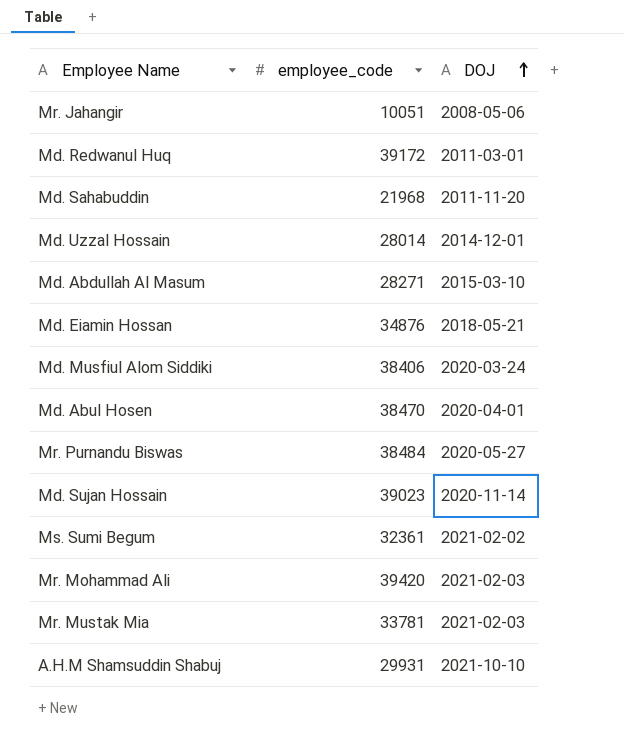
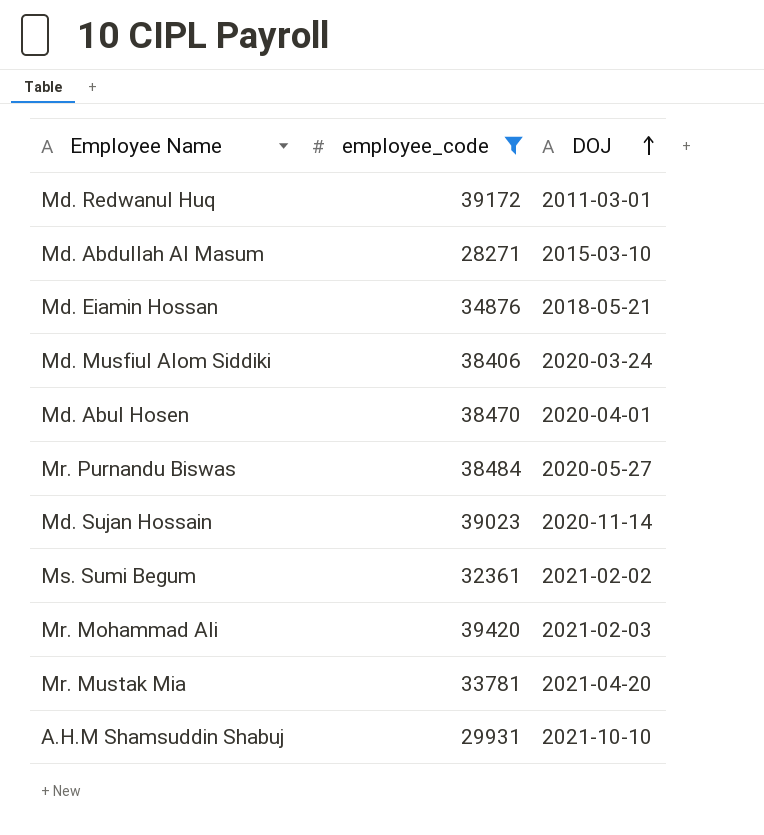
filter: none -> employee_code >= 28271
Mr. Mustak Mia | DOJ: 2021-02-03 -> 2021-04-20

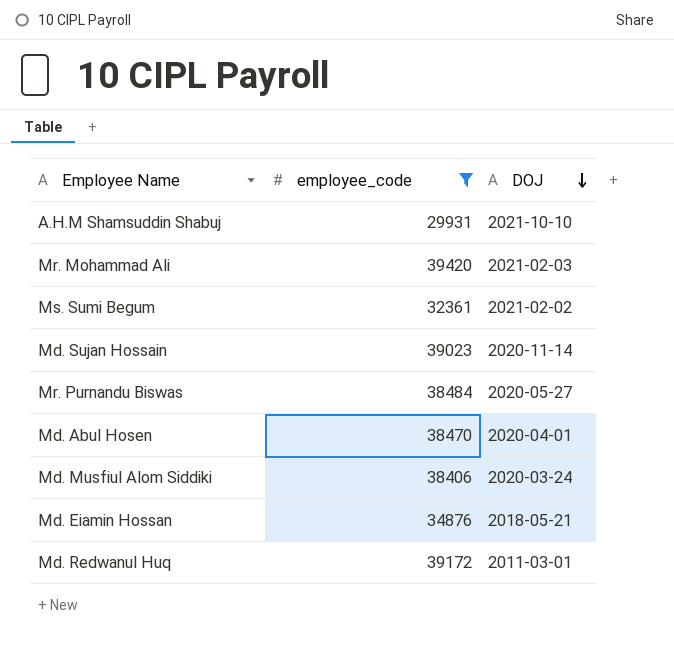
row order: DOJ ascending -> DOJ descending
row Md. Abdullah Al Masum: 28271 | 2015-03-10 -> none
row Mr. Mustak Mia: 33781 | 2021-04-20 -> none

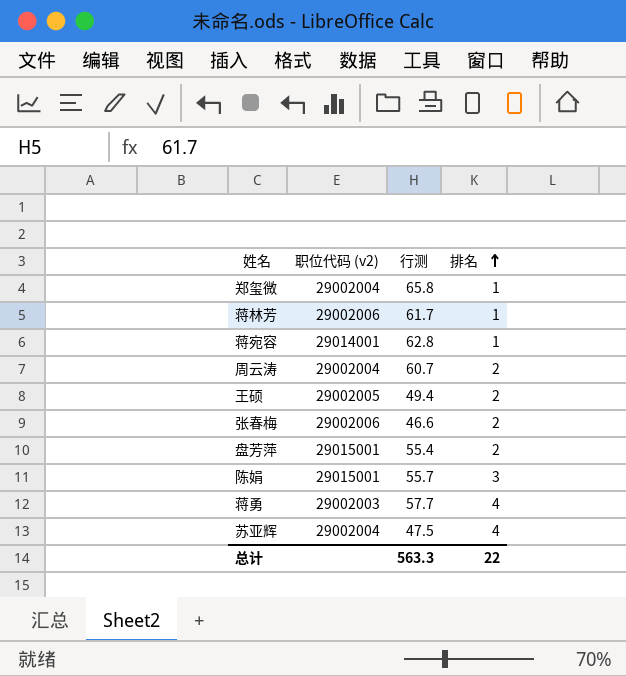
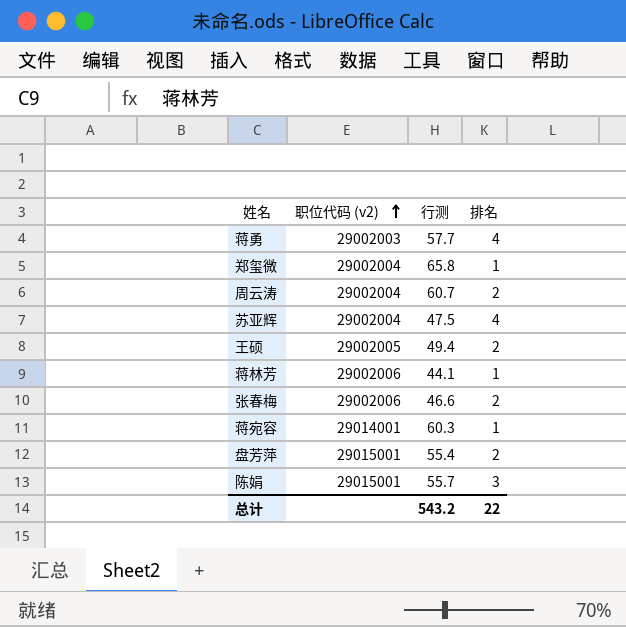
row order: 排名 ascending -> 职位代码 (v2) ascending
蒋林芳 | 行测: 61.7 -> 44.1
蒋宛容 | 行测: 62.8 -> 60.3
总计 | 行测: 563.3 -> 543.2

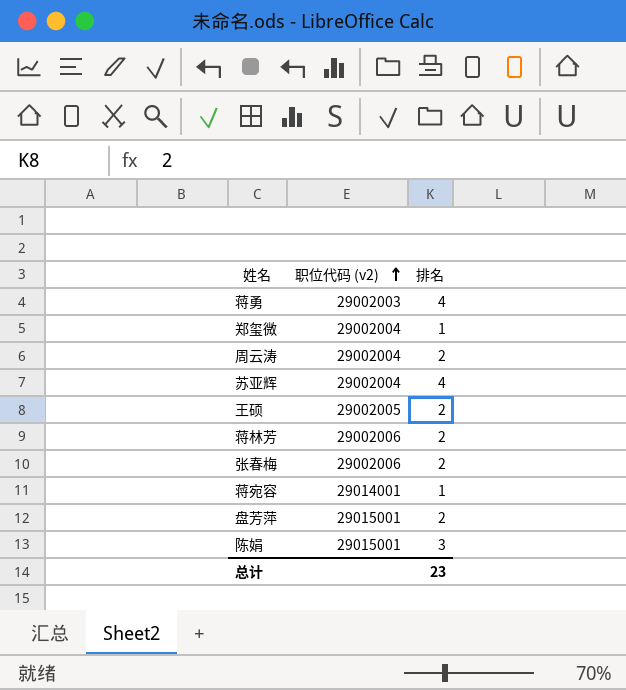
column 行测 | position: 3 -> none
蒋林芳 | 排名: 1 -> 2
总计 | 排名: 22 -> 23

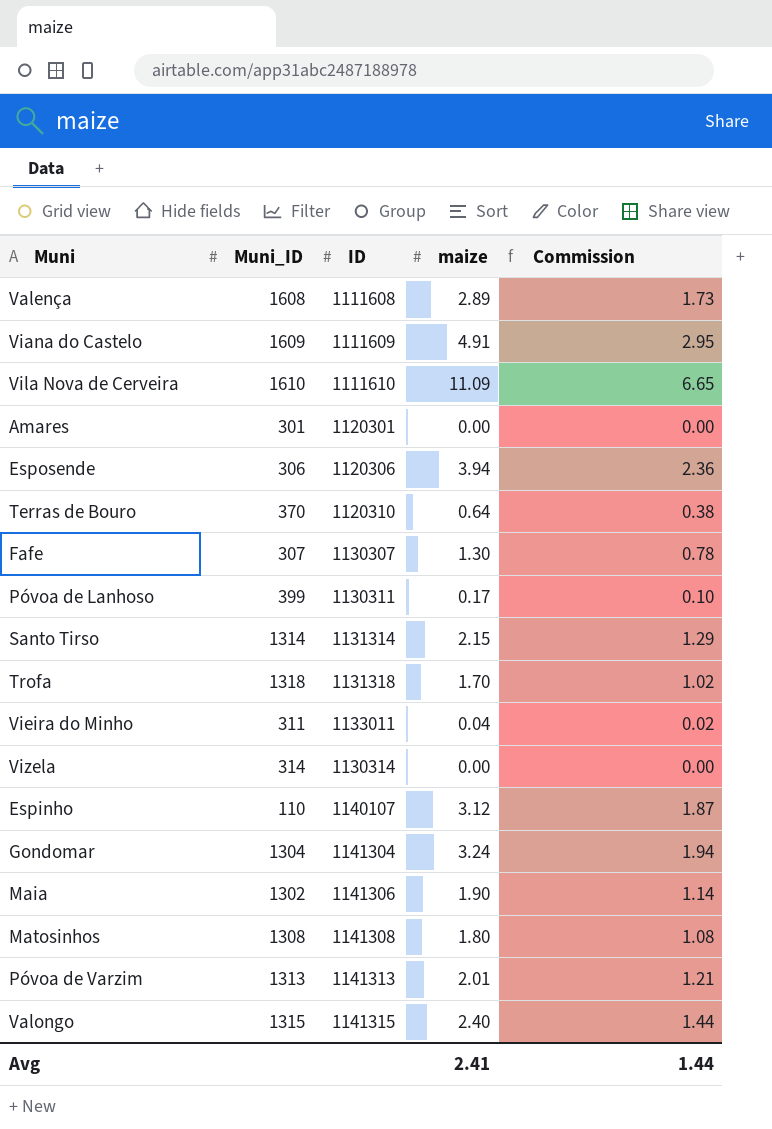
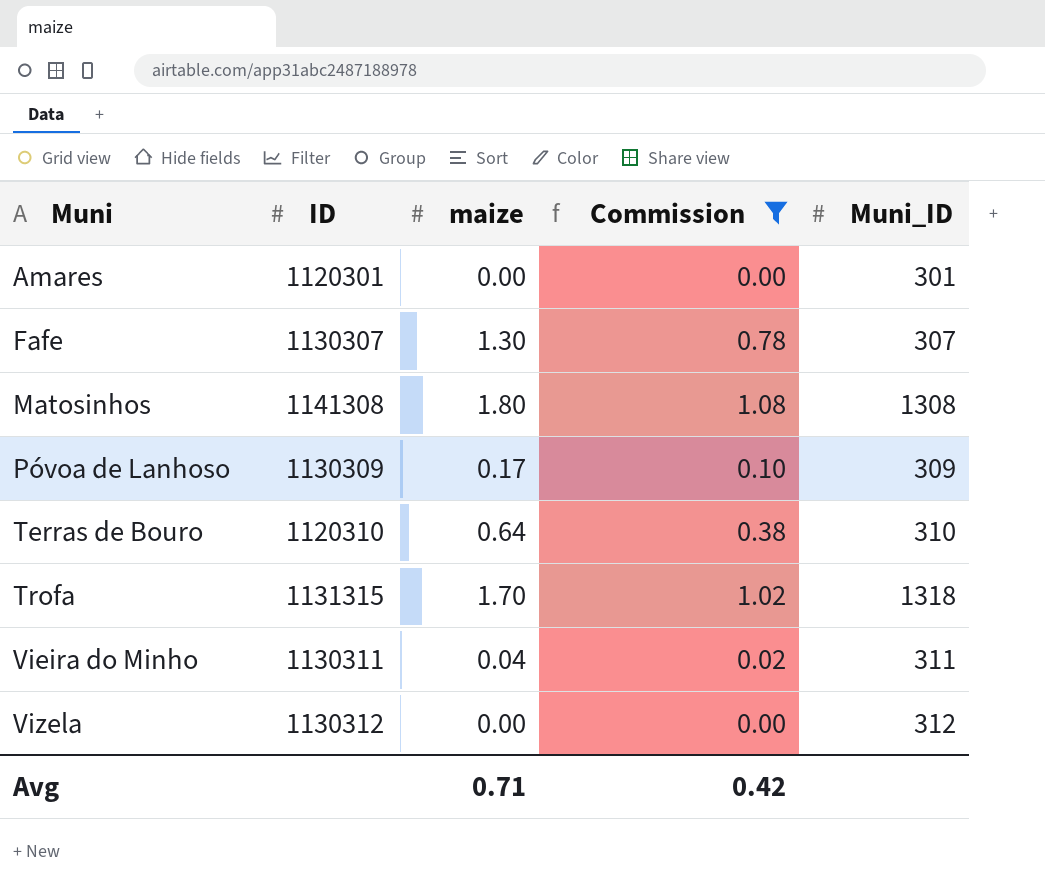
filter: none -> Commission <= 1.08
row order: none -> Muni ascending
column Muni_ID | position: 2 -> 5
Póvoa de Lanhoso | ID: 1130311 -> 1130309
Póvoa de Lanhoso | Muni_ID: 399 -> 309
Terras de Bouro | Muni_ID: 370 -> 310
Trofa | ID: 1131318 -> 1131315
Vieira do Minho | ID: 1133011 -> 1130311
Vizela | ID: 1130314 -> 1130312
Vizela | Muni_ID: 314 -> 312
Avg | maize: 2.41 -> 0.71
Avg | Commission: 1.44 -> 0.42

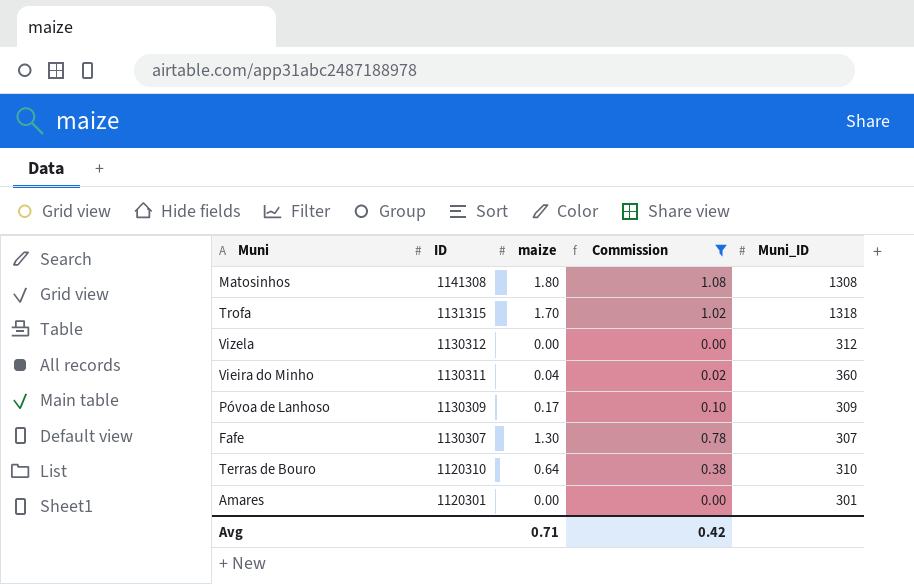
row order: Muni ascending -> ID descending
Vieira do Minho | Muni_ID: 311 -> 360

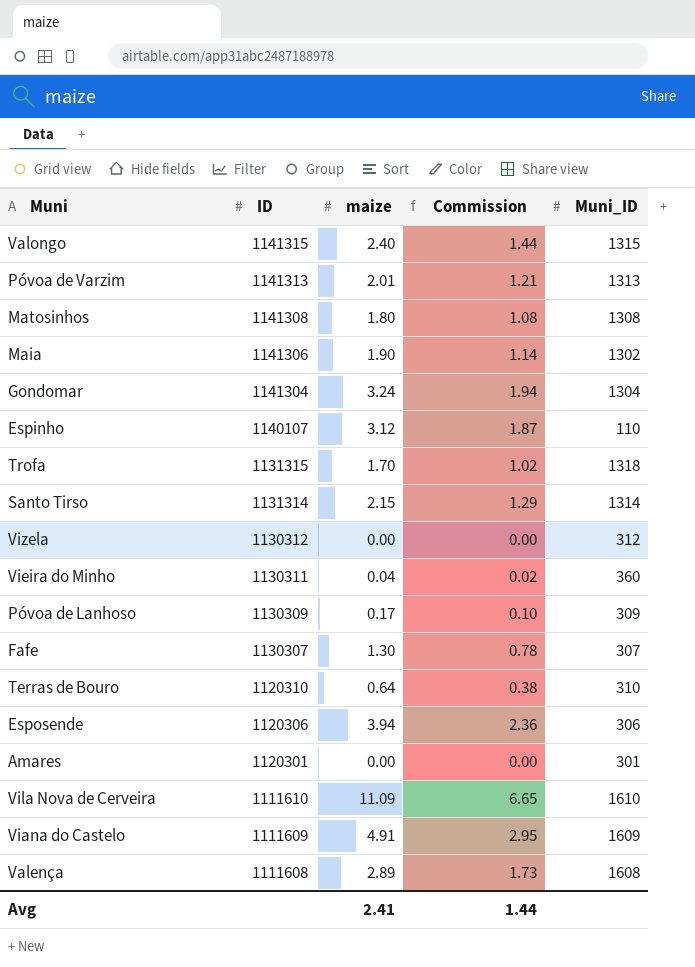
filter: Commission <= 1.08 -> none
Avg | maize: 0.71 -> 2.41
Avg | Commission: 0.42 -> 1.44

※

_Your assignment:_ Each line from the one holding "Mr. Mustak Mia |" through the final line of the data needs to be transcribed exactly. Include both ends, skip the pictures, and add nothing.

_Solution for this problem:_
Mr. Mustak Mia | DOJ: 2021-02-03 -> 2021-04-20

row order: DOJ ascending -> DOJ descending
row Md. Abdullah Al Masum: 28271 | 2015-03-10 -> none
row Mr. Mustak Mia: 33781 | 2021-04-20 -> none

row order: 排名 ascending -> 职位代码 (v2) ascending
蒋林芳 | 行测: 61.7 -> 44.1
蒋宛容 | 行测: 62.8 -> 60.3
总计 | 行测: 563.3 -> 543.2

column 行测 | position: 3 -> none
蒋林芳 | 排名: 1 -> 2
总计 | 排名: 22 -> 23

filter: none -> Commission <= 1.08
row order: none -> Muni ascending
column Muni_ID | position: 2 -> 5
Póvoa de Lanhoso | ID: 1130311 -> 1130309
Póvoa de Lanhoso | Muni_ID: 399 -> 309
Terras de Bouro | Muni_ID: 370 -> 310
Trofa | ID: 1131318 -> 1131315
Vieira do Minho | ID: 1133011 -> 1130311
Vizela | ID: 1130314 -> 1130312
Vizela | Muni_ID: 314 -> 312
Avg | maize: 2.41 -> 0.71
Avg | Commission: 1.44 -> 0.42

row order: Muni ascending -> ID descending
Vieira do Minho | Muni_ID: 311 -> 360

filter: Commission <= 1.08 -> none
Avg | maize: 0.71 -> 2.41
Avg | Commission: 0.42 -> 1.44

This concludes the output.